President's Commentary: Material Changes Offer Major Economic Benefits

April 1, 2020
By Lt. Gen. Robert M. Shea, USMC (Ret.)

Many people looking at the technology of the future have focused on electronics and software. While these two have fueled the information revolution, another technology is poised to impose significant changes on life at large. Additive manufacturing, or 3D printing, has the potential to alter the way items are made and economies of scale are leveraged.

While additional development is needed, 3D printing holds considerable promise for more efficient and effective manufacturing. Government, industry and academia have been pursuing new applications in their laboratories and in practice. Businesses already have incorporated its advances in their manufacturing processes, and that trend has caught hold and is growing. Issues such as time to need, economies of scale and flexibility promoted by additive manufacturing will drive major changes in the supply chain and logistics operating models.

What sets additive manufacturing apart from other means of manufacturing is the very definition of the process. Many parts, large or small, are typically built with methods that end in material being trimmed or removed, en masse or piecemeal, from a larger section. But instead of sculpting a part from the greater body of material, 3D printing builds the part or end item from the beginning with miniature deposits upon a base. This creates more opportunities to experiment with different materials and investigate more effective designs in the course of manufacturing. It is easier to build than to cut, especially with complex geometric designs.

Design is no longer encumbered by deliberate traditional manufacturing processes and associated waste of material, as 3D printing can increase speed of production significantly and efficiently. And a design can be developed in one location and manufactured in another location in rapid fashion. In a military application, for example, a part for a piece of battlefield equipment could be remotely designed at an engineering facility and produced in the theater of operations, cutting down its production and transportation time.
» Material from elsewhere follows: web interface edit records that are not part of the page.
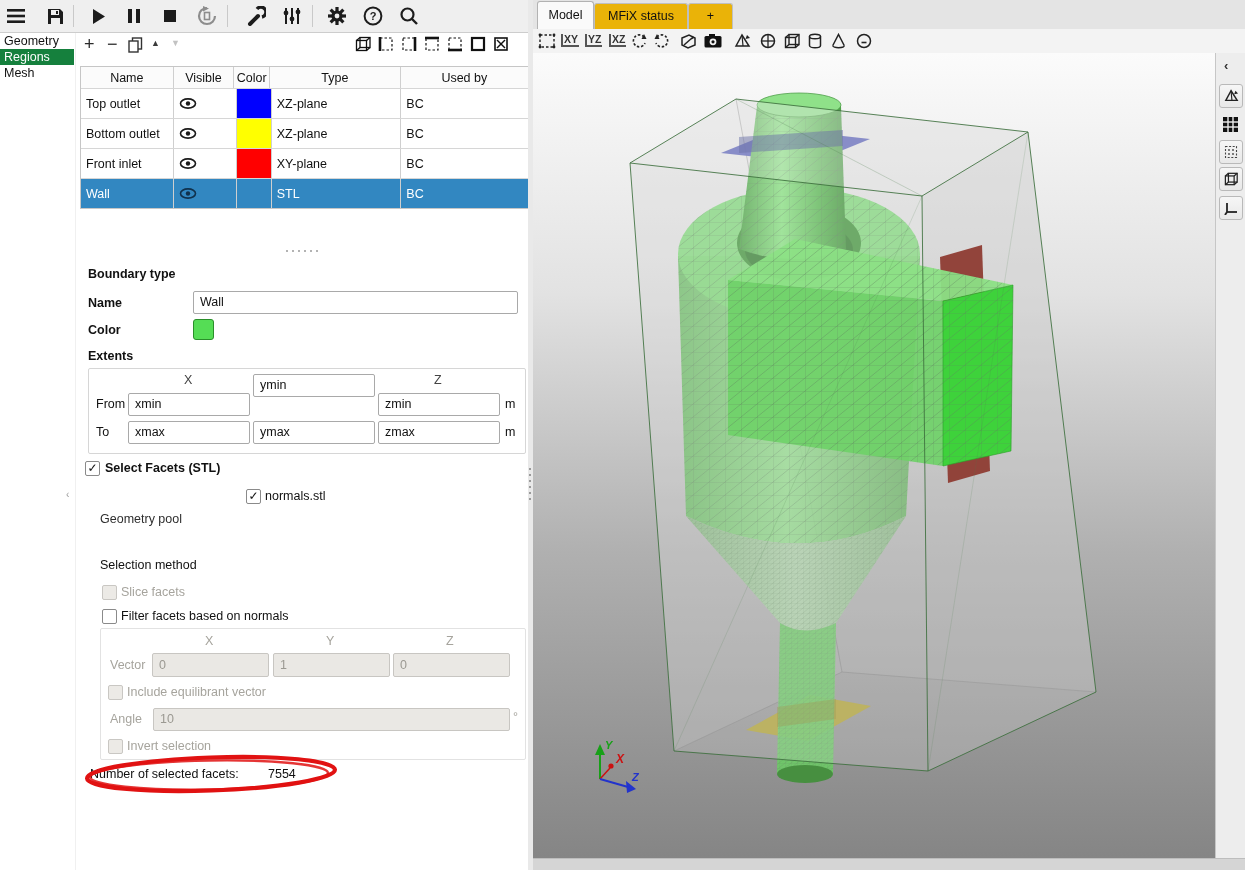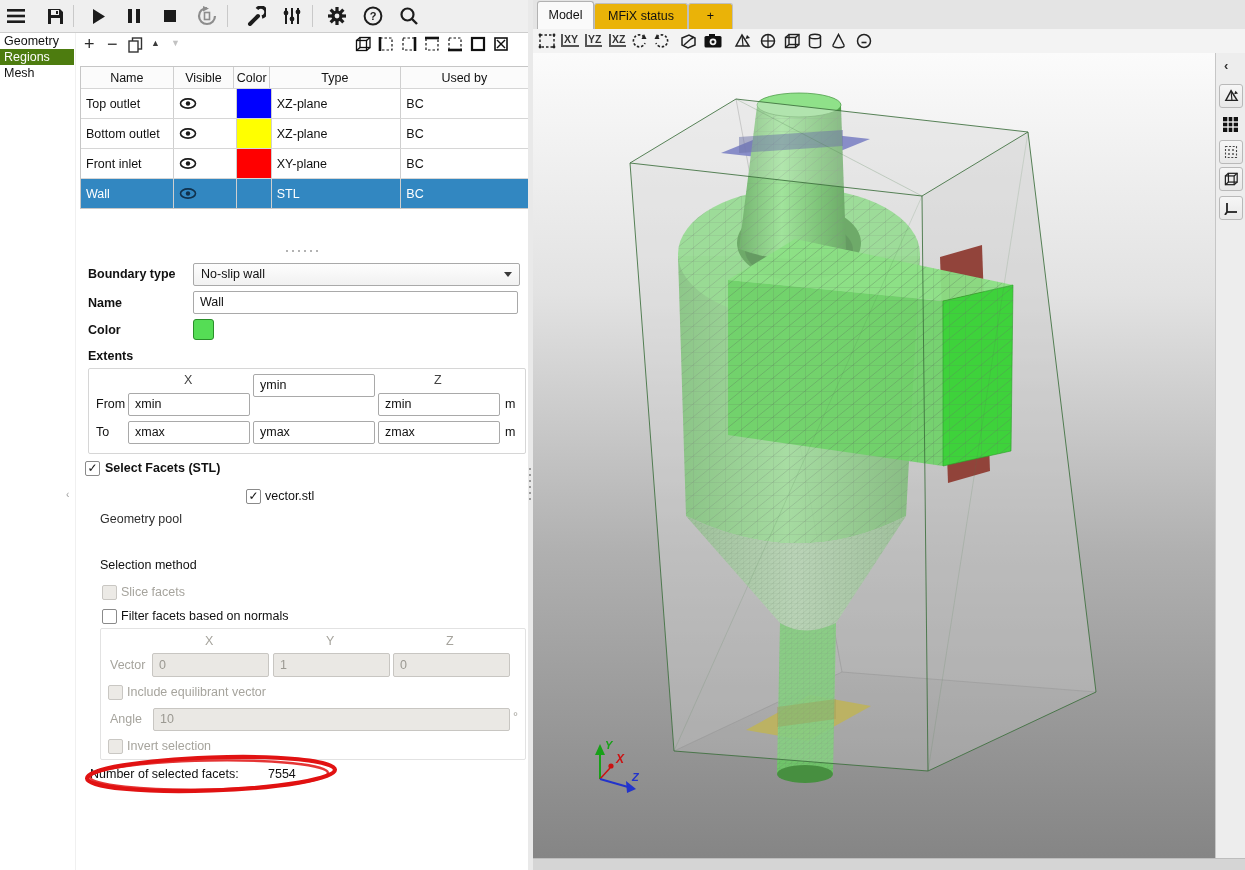--- a/index.html
+++ b/index.html
@@ -7,21 +7,21 @@
        font-family:"Liberation Sans",sans-serif;color:#111;font-size:12.5px}
   .abs{position:absolute}
   .lbl{white-space:nowrap;font-size:12.5px}
   .bold{font-weight:bold}
   .gray{color:#a6a49d}
   .topbar{left:0;top:0;width:528px;height:32px;background:#efefef;border-bottom:1px solid #cdcdcd}
   .vsep{width:1px;height:22px;background:#c9c9c9;top:5px}
   .icon{display:flex;align-items:center;justify-content:center}
   .nav{left:0;top:33px;width:75px;height:837px;background:#fff;border-right:1px solid #f0f0f0}
   .navitem{left:0;width:70px;height:16px;padding-left:4px;line-height:16px;cursor:default}
-  .navitem.sel{background:#4d7c0f;color:#fdfdfd}
+  .navitem.sel{background:#15803d;color:#fdfdfd}
   .card{border:1px solid #c6c6c6;background:#fff}
   .trow{display:flex;border-bottom:1px solid #d6d6d6;height:29px;align-items:stretch}
   .tcell{border-right:1px solid #cfcfcf;display:flex;align-items:center;padding-left:5px;overflow:hidden}
   .tcell:last-child{border-right:none}
   .thead .tcell{justify-content:center;padding-left:0;background:#fbfbfb}
   .trow.sel{background:#3287c1;color:#fff}
   .combo{background:linear-gradient(#fdfdfd,#f1f1f1);border:1px solid #a9a9a9;border-radius:2px}
   .combo .val{position:absolute;left:7px;top:3px}
   .chev{position:absolute;right:7px;top:8px;width:0;height:0;border-left:4px solid transparent;
         border-right:4px solid transparent;border-top:5px solid #3a3a3a}
@@ -288,24 +288,20 @@
   <div class="abs" style="left:286px;top:250px;width:34px;height:3px;display:flex;gap:4px">
     <i style="width:2px;height:2px;background:#9a9a9a;border-radius:50%"></i>
       <i style="width:2px;height:2px;background:#9a9a9a;border-radius:50%"></i>
       <i style="width:2px;height:2px;background:#9a9a9a;border-radius:50%"></i>
       <i style="width:2px;height:2px;background:#9a9a9a;border-radius:50%"></i>
       <i style="width:2px;height:2px;background:#9a9a9a;border-radius:50%"></i>
       <i style="width:2px;height:2px;background:#9a9a9a;border-radius:50%"></i>
   </div>
 
   <div class="abs lbl bold" style="left:88px;top:267px">Boundary type</div>
-  <div class="abs combo" style="left:193px;top:263px;width:325px;height:21px">
-    <span class="val lbl">No-slip wall</span>
-    <span class="chev"></span>
-  </div>
 
   <div class="abs lbl bold" style="left:88px;top:296px">Name</div>
   <div class="abs input" style="left:193px;top:291px;width:323px;height:21px">
     <span class="val lbl">Wall</span>
   </div>
 
   <div class="abs lbl bold" style="left:88px;top:323px">Color</div>
   <div class="abs" style="left: 193px; top: 319px; width: 19px; height: 19px; border: 1px solid rgb(42, 143, 42); border-radius: 3px; background-color: rgb(85, 221, 85);"></div>
 
   <div class="abs lbl bold" style="left:88px;top:349px">Extents</div>
@@ -333,21 +329,21 @@
     </div>
   <div class="abs input" style="left:378px;top:421px;width:120px;height:21px">
       <span class="val lbl">zmax</span>
     </div>
   <div class="abs lbl" style="left:505px;top:425px">m</div>
 
   <div class="abs cb" style="left:85px;top:461px">✓</div>
   <div class="abs lbl bold" style="left:105px;top:461px">Select Facets (STL)</div>
 
   <div class="abs cb" style="left:246px;top:489px">✓</div>
-  <div class="abs lbl" style="left:265px;top:489px">vector.stl</div>
+  <div class="abs lbl" style="left:265px;top:489px">normals.stl</div>
 
   <div class="abs lbl" style="left:100px;top:512px;color:#2e2e2e">Geometry pool</div>
 
   <div class="abs lbl" style="left:100px;top:558px">Selection method</div>
 
   <div class="abs cb dis" style="left:102px;top:585px"></div>
   <div class="abs lbl gray" style="left:121px;top:585px">Slice facets</div>
 
   <div class="abs cb" style="left:102px;top:609px"></div>
   <div class="abs lbl" style="left:121px;top:609px">Filter facets based on normals</div>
The process offers an attractive and significant alternative to traditional battlespace logistics. It can lighten the logistics footprint for deployed forces, allow transportation elements to bypass dangerous routes and reduce the time of delivery. It also has the potential to change the concept of maintenance, as combat forces would not need to haul huge inventories of spare parts with them.
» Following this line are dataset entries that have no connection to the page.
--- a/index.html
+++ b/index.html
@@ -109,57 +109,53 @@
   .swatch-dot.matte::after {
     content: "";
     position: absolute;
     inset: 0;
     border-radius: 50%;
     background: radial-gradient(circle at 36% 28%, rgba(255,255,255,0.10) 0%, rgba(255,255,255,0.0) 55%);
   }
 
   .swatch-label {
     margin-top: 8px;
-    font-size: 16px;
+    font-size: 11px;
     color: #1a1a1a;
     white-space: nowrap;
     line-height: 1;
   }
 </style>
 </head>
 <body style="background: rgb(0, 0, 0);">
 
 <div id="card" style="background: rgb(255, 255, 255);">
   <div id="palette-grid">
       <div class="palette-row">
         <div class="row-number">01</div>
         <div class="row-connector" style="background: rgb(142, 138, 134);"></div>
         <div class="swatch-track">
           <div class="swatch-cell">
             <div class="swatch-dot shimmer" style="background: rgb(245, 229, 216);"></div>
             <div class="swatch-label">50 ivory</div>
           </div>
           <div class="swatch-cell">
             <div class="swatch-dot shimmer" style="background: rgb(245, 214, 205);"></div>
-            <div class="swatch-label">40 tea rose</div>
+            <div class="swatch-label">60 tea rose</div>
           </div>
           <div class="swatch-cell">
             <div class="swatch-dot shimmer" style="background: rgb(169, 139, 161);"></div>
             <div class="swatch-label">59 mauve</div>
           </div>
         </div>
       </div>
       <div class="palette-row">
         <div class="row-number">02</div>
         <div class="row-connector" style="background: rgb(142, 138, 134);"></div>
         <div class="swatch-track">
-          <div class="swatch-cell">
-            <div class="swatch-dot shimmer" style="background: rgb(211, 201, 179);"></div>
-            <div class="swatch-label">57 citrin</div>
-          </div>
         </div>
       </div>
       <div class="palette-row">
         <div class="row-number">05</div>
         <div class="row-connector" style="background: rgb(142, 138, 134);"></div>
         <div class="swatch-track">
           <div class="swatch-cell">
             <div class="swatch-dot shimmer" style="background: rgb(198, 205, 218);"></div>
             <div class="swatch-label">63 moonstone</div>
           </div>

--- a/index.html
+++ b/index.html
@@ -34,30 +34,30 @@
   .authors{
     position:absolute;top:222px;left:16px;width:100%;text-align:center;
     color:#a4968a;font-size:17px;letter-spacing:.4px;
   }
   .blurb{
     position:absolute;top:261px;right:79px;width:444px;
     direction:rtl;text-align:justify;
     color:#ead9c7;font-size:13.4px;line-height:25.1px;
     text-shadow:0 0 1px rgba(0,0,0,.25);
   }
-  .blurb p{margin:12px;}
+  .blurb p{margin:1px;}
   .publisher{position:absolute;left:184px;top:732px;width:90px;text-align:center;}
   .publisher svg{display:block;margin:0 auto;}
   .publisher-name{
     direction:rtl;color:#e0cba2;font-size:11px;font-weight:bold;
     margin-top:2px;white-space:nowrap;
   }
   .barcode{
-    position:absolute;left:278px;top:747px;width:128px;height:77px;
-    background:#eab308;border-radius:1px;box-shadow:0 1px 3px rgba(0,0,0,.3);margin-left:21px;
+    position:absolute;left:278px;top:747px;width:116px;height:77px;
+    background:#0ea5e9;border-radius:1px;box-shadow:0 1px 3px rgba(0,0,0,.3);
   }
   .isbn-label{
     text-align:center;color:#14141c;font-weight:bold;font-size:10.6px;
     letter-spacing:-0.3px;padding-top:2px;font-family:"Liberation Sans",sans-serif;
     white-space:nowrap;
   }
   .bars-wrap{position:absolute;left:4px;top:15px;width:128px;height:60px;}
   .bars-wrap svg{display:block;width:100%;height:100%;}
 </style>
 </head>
Unique parts need not suffer from costs incurred by limited economies of scale. Instead of starting up an assembly line to produce a single replacement part, that component could be generated under conditions where its only cost is that of production. This approach also will change design processes as improvements can be rapidly implemented as part of the development and production process. Shorter production runs serve as an aid to rapid innovation. What traditionally would take weeks might take only hours.
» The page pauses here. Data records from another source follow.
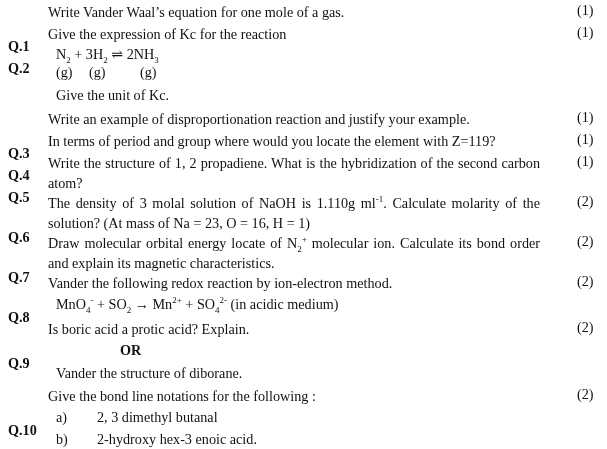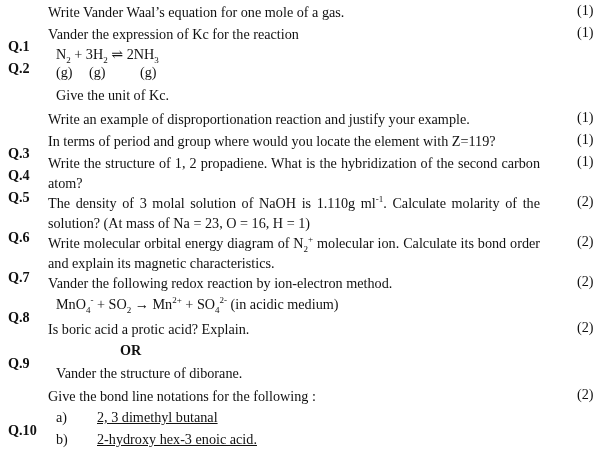--- a/index.html
+++ b/index.html
@@ -9,34 +9,34 @@
     color: #111111; font-size: 14.2px;
   }
   .row { position: absolute; left: 0; width: 607px; }
   .qno { position: absolute; left: 8px; font-weight: bold; margin-top: 36px; }
   .txt { position: absolute; left: 48px; width: 492px; line-height: 20px; text-align: justify; }
   .marks { position: absolute; left: 577px; }
   .line { position: absolute; left: 56px; white-space: nowrap; }
   sub, sup { font-size: 9px; line-height: 0; }
   .or { position: absolute; left: 120px; font-weight: bold; }
   .opt { position: absolute; left: 56px; }
-  .opt-text { position: absolute; left: 97px; text-decoration: underline; }
+  .opt-text { position: absolute; left: 97px; }
 </style>
 </head>
 <body>
 
 <div class="row" style="top:2px;">
   <span class="qno">Q.1</span>
   <span class="txt">Write Vander Waal’s equation for one mole of a gas.</span>
   <span class="marks">(1)</span>
 </div>
 
 <div class="row" style="top:24px;">
   <span class="qno">Q.2</span>
-  <span class="txt">Vander the expression of Kc for the reaction</span>
+  <span class="txt">Give the expression of Kc for the reaction</span>
   <span class="marks">(1)</span>
 </div>
 <div class="row" style="top:46px;">
   <span class="line"><span>N</span><sub>2</sub><span> + 3H</span><sub>2</sub><span> ⇌ </span><span>2NH</span><sub>3</sub></span>
 </div>
 <div class="row" style="top:64px;">
   <span class="line" style="left:56px;">(g)</span>
   <span class="line" style="left:89px;">(g)</span>
   <span class="line" style="left:140px;">(g)</span>
 </div>
@@ -63,21 +63,21 @@
 </div>
 
 <div class="row" style="top:193px;">
   <span class="qno">Q.6</span>
   <span class="txt"><span>The density of 3 molal solution of NaOH is 1.110g ml</span><sup>-1</sup><span>. Calculate molarity of the solution? (At mass of Na = 23, O = 16, H = 1)</span></span>
   <span class="marks">(2)</span>
 </div>
 
 <div class="row" style="top:233px;">
   <span class="qno">Q.7</span>
-  <span class="txt"><span>Write molecular orbital energy diagram of N</span><sub>2</sub><sup>+</sup><span> molecular ion. Calculate its bond order and explain its magnetic characteristics.</span></span>
+  <span class="txt"><span>Draw molecular orbital energy locate of N</span><sub>2</sub><sup>+</sup><span> molecular ion. Calculate its bond order and explain its magnetic characteristics.</span></span>
   <span class="marks">(2)</span>
 </div>
 
 <div class="row" style="top:273px;">
   <span class="qno">Q.8</span>
   <span class="txt">Vander the following redox reaction by ion-electron method.</span>
   <span class="marks">(2)</span>
 </div>
 <div class="row" style="top:296px;">
   <span class="line"><span>MnO</span><sub>4</sub><sup>-</sup><span> + SO</span><sub>2</sub><span> → Mn</span><sup>2+</sup><span> + SO</span><sub>4</sub><sup>2-</sup><span> (in acidic medium)</span></span>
Education can benefit by using additive manufacturing to prototype new educational ideas and concepts in 3D. Ideas can be realized and quickly brought to life. Enhancements can be experimented physically to determine their value. In most sciences, including medicine, the additive manufacturing process can add to the value chain. Even exacting human body parts can be generated by additive processes.

Simple consumer items could be sold by customizing them to individual customers. For example, a person might buy shoes by standing on a sensor-equipped platform in a shoe store on which the individual’s feet would be measured and their shape and weight distribution determined. The customer then would choose a shoe style that would be built to the individual’s specifications on a while-you-wait basis. The same model could be applied to some types of clothing.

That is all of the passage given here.